The meeting quickly turned into an inquisition on the cover story, and Mr. Scott asked if I was a fan of Ja Rule’s music. I rambled about objectivity and journalistic integrity. He then asked if I preferred 50 Cent’s music. It was a yes-or-no question. I told him I did.
Throughout the meeting, Mr. Scott picked at his cornrows. After an hour or so, half of his mane was an unruly mess while the rest remained braided. His hair looked wild. A colleague said that it was an intimidation tactic he often used during long meetings.
In the end, somehow, I was spared. But a few years later, I learned that sometime before that meeting, Mr. Scott allegedly told Ms. Osorio that he’d “cut [my] pinkie finger off.” It was also recounted in her 2008 memoir, Straight From the Source. I asked Mr. Scott about the story. “Picture that,” he said. “Again, that’s one of these urban legends. Cut off his pinkie finger? That sounds like a movie to me. Honestly, it does.”
Such turmoil was common. “I’ll never forget writing a Ludacris cover story and being told at the 11th hour it might be pulled because he was performing at Monday Night Football instead of at the Source Awards,” said former music editor Jerry L. Barrow. “That was just the regular unpredictable nature of working at The Source. You had to be able to bob and weave.”
Hip Hop Weekly employees have seen significantly less turbulence. “I knew what people in the industry had to say,” editor-at-large Cynthia Horner noted. “But I have not seen any of the problems that you used to read about.”
Mr. Scott said that he’s mellowed in recent years. “Getting older gives you a different perspective on life, but I’m still a passionate person,” he said. “I’m just focusing on raising my kids, getting this magazine off the ground, doing music and just enjoying life.”

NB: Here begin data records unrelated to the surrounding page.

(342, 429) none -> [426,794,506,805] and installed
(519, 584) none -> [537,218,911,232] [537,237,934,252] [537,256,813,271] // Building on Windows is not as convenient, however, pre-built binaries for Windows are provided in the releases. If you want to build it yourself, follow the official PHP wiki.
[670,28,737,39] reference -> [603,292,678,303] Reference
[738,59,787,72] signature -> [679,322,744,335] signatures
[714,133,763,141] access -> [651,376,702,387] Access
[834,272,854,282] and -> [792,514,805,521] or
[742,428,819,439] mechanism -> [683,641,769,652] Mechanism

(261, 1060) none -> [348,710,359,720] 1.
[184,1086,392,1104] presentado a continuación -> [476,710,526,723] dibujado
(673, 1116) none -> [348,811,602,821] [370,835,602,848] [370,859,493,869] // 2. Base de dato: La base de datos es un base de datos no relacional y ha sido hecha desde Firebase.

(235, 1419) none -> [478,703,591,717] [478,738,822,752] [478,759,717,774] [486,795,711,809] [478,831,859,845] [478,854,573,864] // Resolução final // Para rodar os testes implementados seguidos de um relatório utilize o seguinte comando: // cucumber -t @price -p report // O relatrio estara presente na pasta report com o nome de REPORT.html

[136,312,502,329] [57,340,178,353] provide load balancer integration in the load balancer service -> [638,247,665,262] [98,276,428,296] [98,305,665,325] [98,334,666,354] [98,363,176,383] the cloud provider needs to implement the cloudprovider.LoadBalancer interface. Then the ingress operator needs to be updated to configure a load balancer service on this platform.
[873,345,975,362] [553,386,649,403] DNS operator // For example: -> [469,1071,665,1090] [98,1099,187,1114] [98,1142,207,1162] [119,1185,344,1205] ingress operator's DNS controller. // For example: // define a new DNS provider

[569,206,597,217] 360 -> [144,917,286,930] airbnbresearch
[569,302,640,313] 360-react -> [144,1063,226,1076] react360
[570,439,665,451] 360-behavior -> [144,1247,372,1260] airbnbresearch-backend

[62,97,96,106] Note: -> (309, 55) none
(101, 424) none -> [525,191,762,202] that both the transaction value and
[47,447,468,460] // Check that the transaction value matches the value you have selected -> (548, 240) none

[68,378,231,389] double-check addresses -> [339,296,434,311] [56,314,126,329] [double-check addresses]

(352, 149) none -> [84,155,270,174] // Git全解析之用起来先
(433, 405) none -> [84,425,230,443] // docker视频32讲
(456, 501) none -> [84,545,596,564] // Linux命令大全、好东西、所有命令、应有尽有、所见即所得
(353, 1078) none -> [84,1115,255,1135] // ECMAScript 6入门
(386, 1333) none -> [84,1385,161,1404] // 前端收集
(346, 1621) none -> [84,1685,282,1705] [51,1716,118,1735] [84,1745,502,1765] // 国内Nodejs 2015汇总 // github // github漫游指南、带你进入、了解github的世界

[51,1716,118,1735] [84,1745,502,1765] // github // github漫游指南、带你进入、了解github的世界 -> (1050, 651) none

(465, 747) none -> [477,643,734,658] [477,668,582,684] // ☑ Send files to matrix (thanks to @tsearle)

Both he and Mr. Mays said they miss The Source because it offered them a platform to tackle social and political issues, but they’re confident that Hip Hop Weekly’s format is a better bet in today’s marketplace. They recently beefed up the ad team and are developing a television show—think Entertainment Tonight meets Rap City. They’ve also published successful one-offs, such as a Michael Jackson tribute, a 3-D swimsuit calendar, and Skyboxx, a sports lifestyle publication.
Meanwhile, Mr. Scott is considering writing his memoirs. “I don’t think people understand what my true motives are,” he said. “There have been people riding with me since day one. The ones that haven’t because they’ve been misinformed are the ones I want to get to.” And the others? “The ones that hate my guts, I really don’t care about them anyway.”